Abernathy served during a turbulent time at the FCC where technology  
often outraced regulations. The agency was frequently taken to court  
over a wide range of FCC rulings involving incumbent telephone  
companies and cable firms.
"Implicit in the Commission's competition-oriented approach to  
telecommunications regulation is a recognition of the fact that  
competition is a journey," she said. "It is a journey in which there  
are winners and losers, change and upheaval, and no clear destination  
where all things are settled and all competitors are satisfied."
Abernathy added, "Our effort to create greater regulatory symmetry  
between cable and telephone company providers of advanced high-speed  
broadband networks is but one example of that process."
Bush nominated Abernathy to serve at the FCC in 2001. Prior to  
joining to the FCC, she worked in the private sector as vice  
president of public policy at BroadBand Office Communications and  
vice president fore regulatory affairs at U.S. West.

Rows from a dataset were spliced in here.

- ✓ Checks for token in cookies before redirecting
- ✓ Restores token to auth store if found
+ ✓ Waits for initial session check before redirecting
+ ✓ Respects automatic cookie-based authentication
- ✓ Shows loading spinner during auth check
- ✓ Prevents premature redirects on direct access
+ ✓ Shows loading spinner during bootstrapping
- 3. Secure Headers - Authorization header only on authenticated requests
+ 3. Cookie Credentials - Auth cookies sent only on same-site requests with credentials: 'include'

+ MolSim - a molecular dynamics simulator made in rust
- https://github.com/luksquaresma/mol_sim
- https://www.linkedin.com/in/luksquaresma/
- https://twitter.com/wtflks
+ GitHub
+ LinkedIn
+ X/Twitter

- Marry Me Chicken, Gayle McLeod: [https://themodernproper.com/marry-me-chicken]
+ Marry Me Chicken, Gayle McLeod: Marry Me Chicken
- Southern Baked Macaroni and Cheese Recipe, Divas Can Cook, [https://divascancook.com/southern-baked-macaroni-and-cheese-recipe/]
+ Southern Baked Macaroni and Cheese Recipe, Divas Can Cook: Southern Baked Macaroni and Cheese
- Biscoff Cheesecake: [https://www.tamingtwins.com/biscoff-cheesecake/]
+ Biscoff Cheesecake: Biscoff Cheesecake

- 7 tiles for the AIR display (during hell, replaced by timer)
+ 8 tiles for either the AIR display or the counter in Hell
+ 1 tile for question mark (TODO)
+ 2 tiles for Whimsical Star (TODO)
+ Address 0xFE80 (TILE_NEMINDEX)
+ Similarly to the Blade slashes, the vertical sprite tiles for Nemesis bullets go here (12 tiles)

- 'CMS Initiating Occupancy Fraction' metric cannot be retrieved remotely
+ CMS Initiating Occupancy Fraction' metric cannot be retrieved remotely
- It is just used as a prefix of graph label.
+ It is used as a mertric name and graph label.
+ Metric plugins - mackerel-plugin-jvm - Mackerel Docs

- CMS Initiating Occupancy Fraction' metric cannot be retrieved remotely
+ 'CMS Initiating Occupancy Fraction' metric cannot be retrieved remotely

She also previously worked at the FCC as telecommunications legal  
advisor to FCC Chairman James H. Quello, legal advisor to  
Commissioner Sherrie P. Marshall and special assistant to the FCC's  
general counsel.
"All of our successes, and even our failures, demonstrate one  
fundamental truth: that regulation is most effective when it deals  
with markets as they are -- not as they might once have been, and not  
as we would ideally like them to be," she said.